Look at each line of the records and count those with "border" in them. Please answer with the count alone.

== DATASET ==
══════════
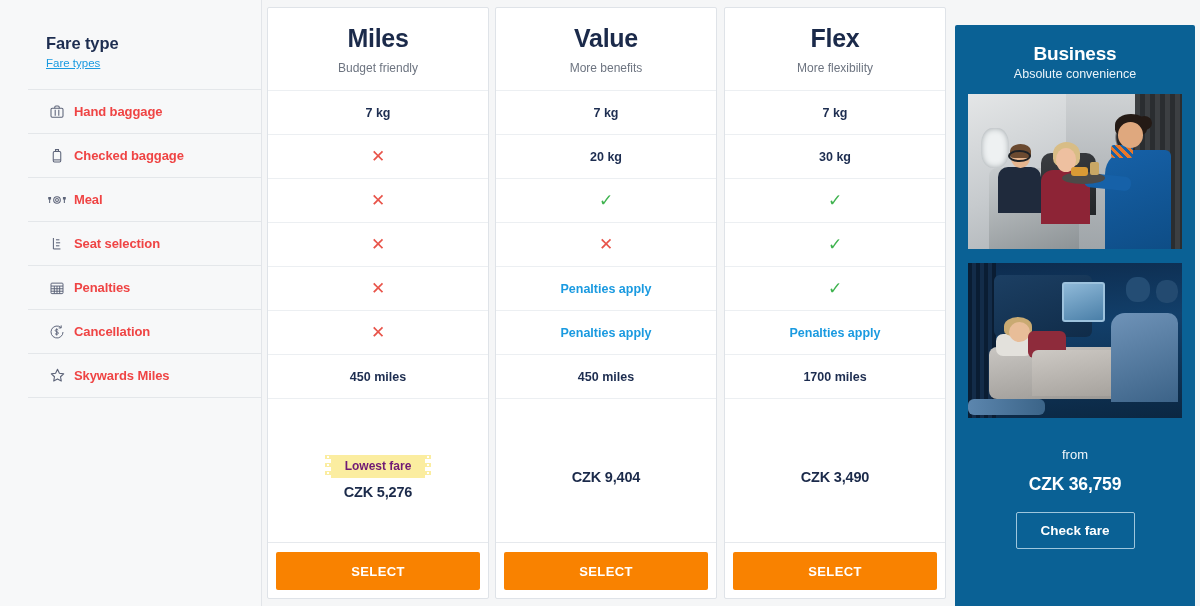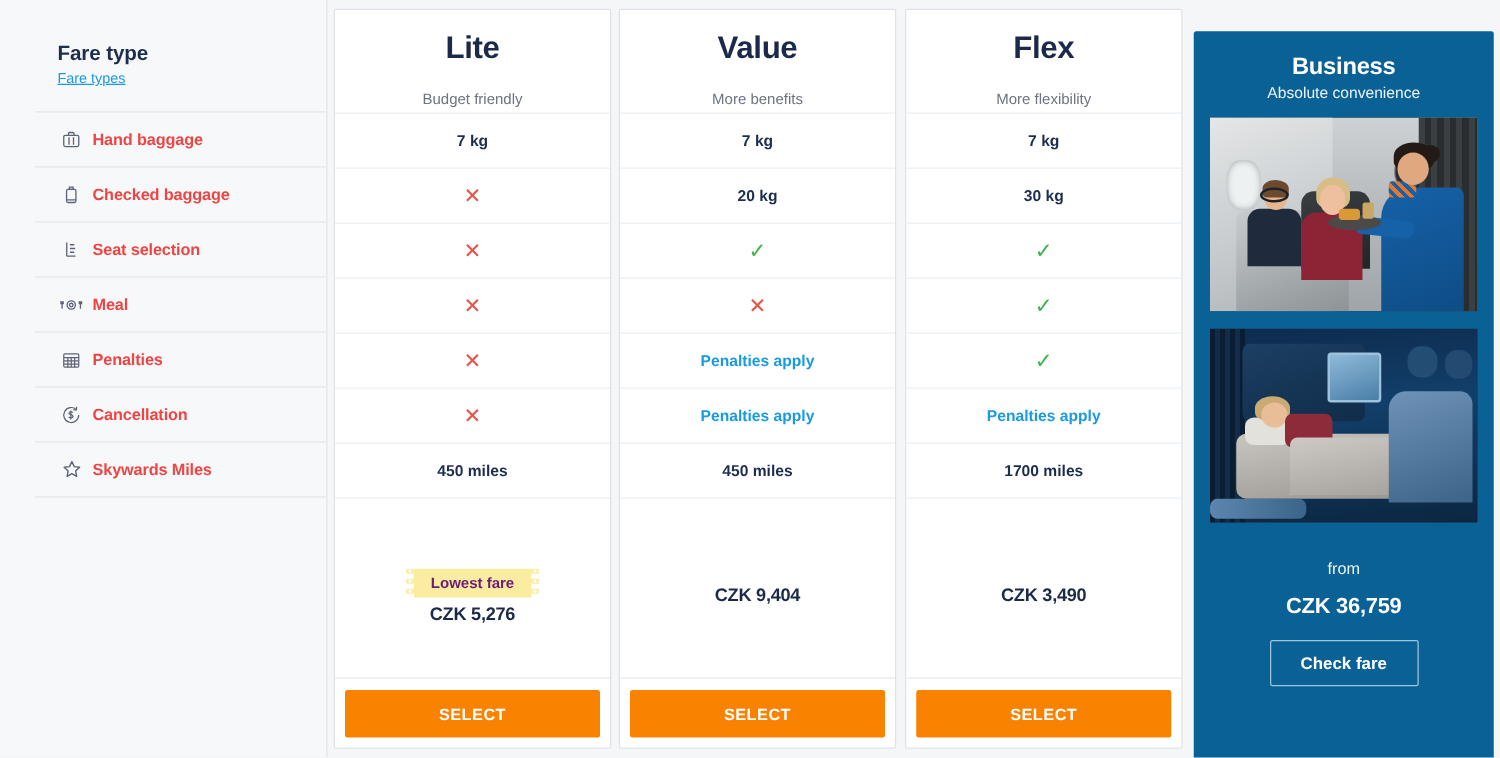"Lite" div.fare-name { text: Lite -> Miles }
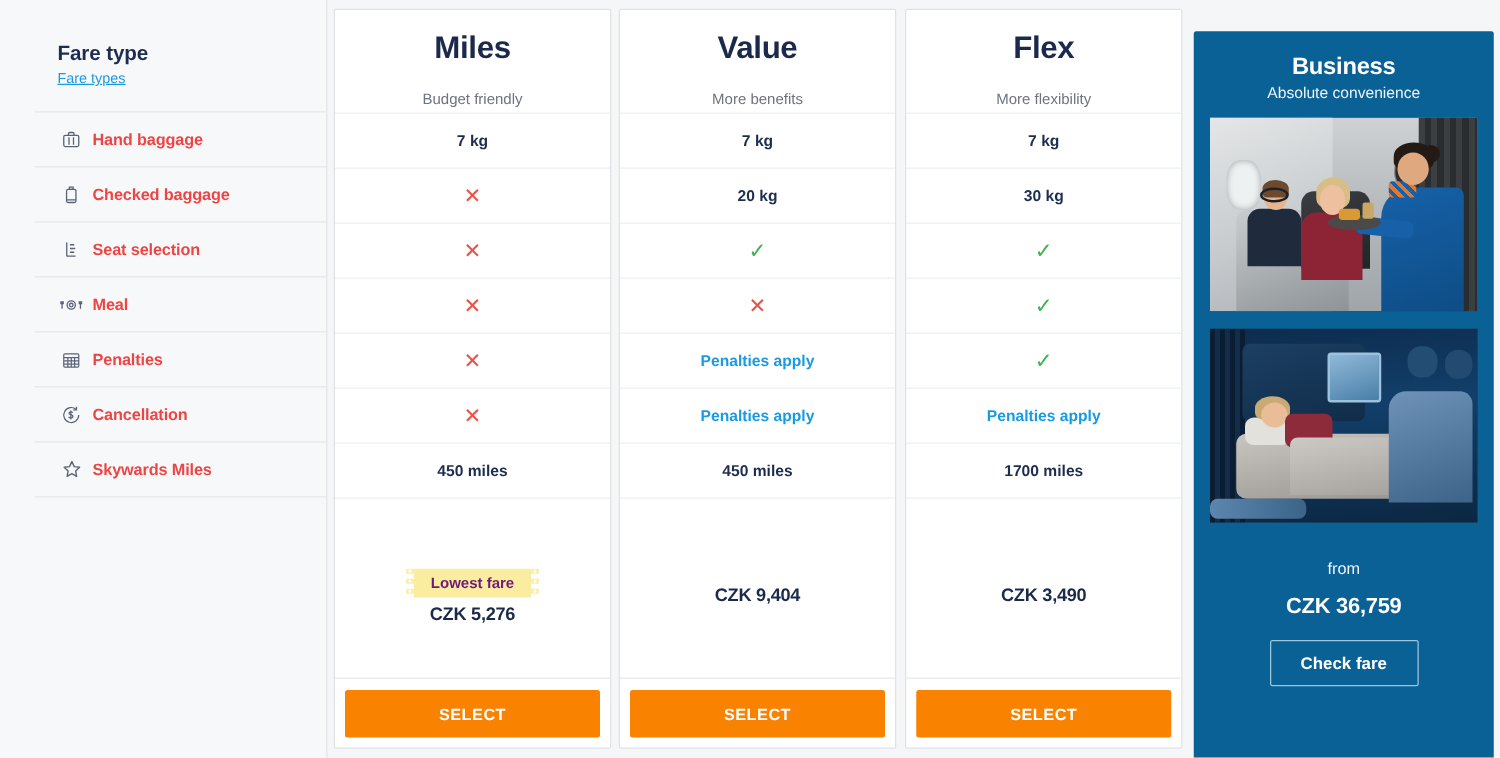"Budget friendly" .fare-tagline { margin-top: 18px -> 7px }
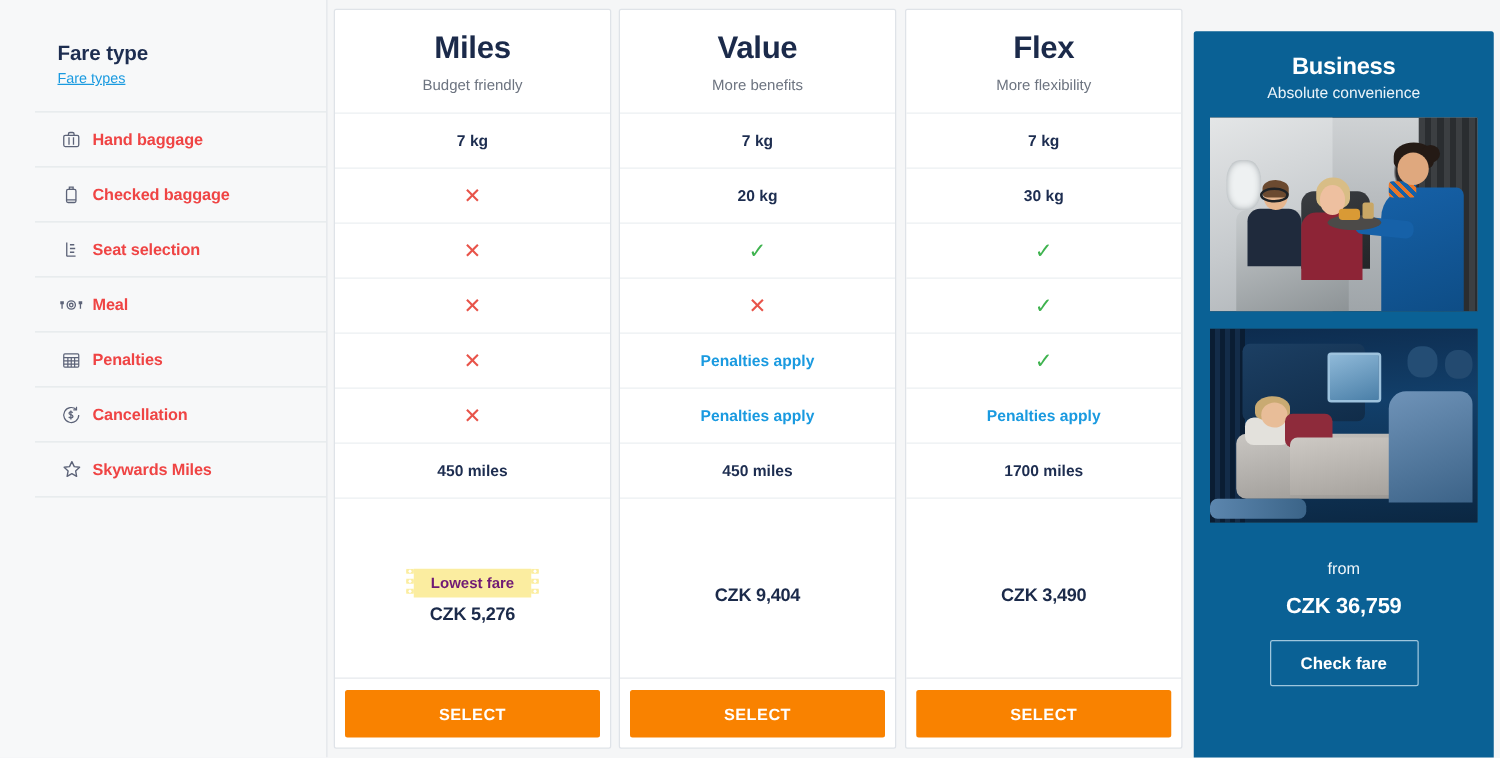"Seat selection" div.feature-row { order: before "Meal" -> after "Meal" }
══════════
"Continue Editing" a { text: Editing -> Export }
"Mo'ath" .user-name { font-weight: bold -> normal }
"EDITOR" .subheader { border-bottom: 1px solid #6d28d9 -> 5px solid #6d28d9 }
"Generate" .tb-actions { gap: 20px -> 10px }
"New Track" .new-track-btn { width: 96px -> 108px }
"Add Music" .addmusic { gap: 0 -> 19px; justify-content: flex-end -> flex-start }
══════════
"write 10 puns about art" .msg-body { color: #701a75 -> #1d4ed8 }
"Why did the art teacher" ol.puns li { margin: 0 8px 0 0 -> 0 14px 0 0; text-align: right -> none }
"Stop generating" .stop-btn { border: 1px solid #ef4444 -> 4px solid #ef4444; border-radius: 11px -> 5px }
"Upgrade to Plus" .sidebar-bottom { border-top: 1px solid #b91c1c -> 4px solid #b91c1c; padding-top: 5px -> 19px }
══════════
== SOLUTION TO THIS TASK ==
3